A material that most liquids won't wet.
January 20, 2013 10:27 AM   Subscribe

 
What happens if you drink it?
posted by TwelveTwo at 10:34 AM on January 20, 2013 [4 favorites]


"Obvious uses: clothing for the military that repels rain."

Or for, like, normal people. I'd buy it. Like, right now. Hook me up, plz. You can even pour weird liquids over me for the commercials. I don't care.
posted by sixohsix at 10:35 AM on January 20, 2013 [9 favorites]


> TwelveTwo: What happens if you drink it?

Well, either the acids and enzymes in your stomach are good enough to break down the polymer and you digest it and survive. Or, you never digest anything ever again and die in a week.
posted by sixohsix at 10:37 AM on January 20, 2013 [3 favorites]

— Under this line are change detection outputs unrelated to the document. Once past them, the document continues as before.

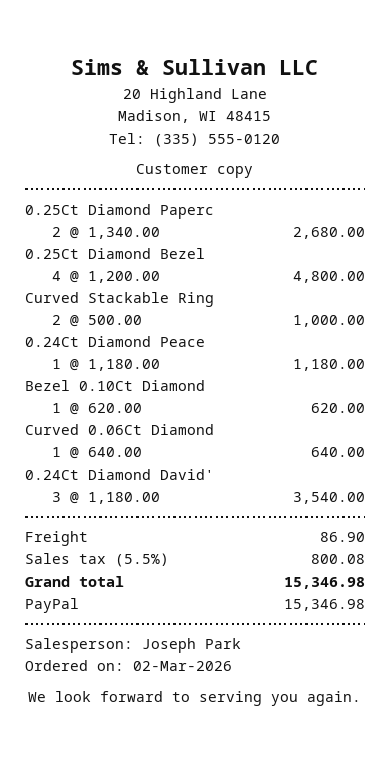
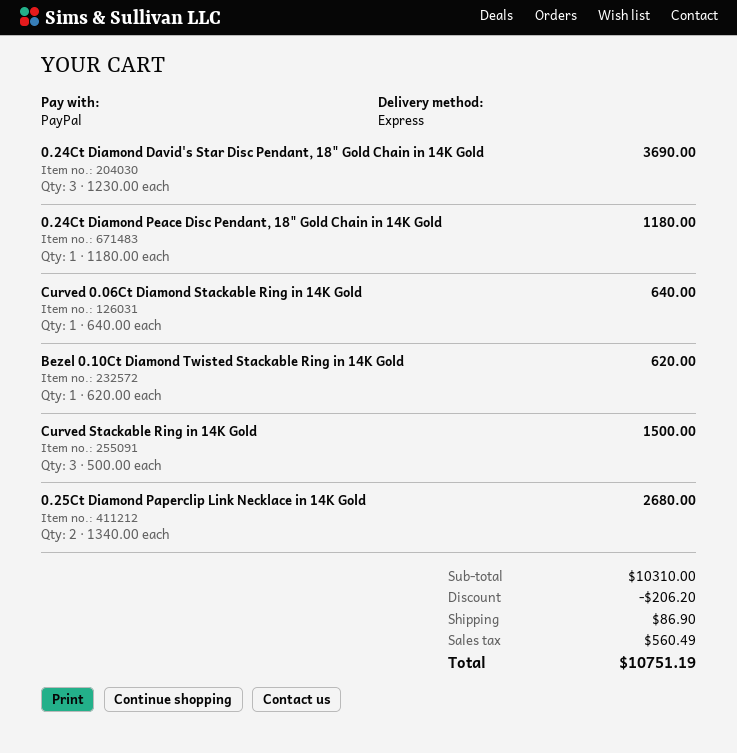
0.25Ct Diamond Bezel: 4 x 1200.00 = 4800.00 -> none
Curved Stackable Ring: 2 x 500.00 = 1000.00 -> 3 x 500.00 = 1500.00
0.24Ct Diamond David': 3 x 1180.00 = 3540.00 -> 3 x 1230.00 = 3690.00
discount: none -> 206.20
tax: 800.08 -> 560.49
total: 15346.98 -> 10751.19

All I know is that I could really use some stain resistant clothes for cooking. I'm just to lazy to put on an apron, yet spastic enough to splash stuff on myself all of the time.
posted by mollweide at 10:42 AM on January 20, 2013 [2 favorites]


Cat Armor.
posted by phaedon at 10:50 AM on January 20, 2013 [3 favorites]


President's assistants mandatory wardrobe *wink*
posted by elpapacito at 10:58 AM on January 20, 2013 [2 favorites]

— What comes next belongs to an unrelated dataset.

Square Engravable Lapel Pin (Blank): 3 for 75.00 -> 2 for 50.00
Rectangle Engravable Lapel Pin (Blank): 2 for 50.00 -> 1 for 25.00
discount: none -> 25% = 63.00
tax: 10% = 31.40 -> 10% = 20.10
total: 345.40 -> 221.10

I could really use some stain resistant clothes...

As good a times as any to recommend Alec Guiness's comedy The Man in the White Suit.
posted by CheeseDigestsAll at 11:09 AM on January 20, 2013 [3 favorites]

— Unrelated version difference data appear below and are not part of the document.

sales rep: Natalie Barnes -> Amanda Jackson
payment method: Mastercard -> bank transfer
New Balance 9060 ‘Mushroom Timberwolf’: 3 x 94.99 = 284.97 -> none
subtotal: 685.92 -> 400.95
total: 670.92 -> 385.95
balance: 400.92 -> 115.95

What happens if you drink it?

How would you even go about drinking it?
posted by Authorized User at 11:19 AM on January 20, 2013


"Obvious uses: clothing for the military that repels rain.

Or for, like, normal people. I'd buy it. Like, right now. Hook me up, plz. You can even pour weird liquids over me for the commercials. I don't care."


You won't pay $1million+ per treatment out of the public treasury.
posted by T.D. Strange at 11:27 AM on January 20, 2013


But does it wick away moisture?
posted by chavenet at 11:31 AM on January 20, 2013


I'd pay good money to get the green waste bin treated with this stuff immediately.
posted by Emperor SnooKloze at 11:31 AM on January 20, 2013 [4 favorites]


Well, wet T-shirt contests are going to be less interesting.
posted by anothermug at 11:32 AM on January 20, 2013 [7 favorites]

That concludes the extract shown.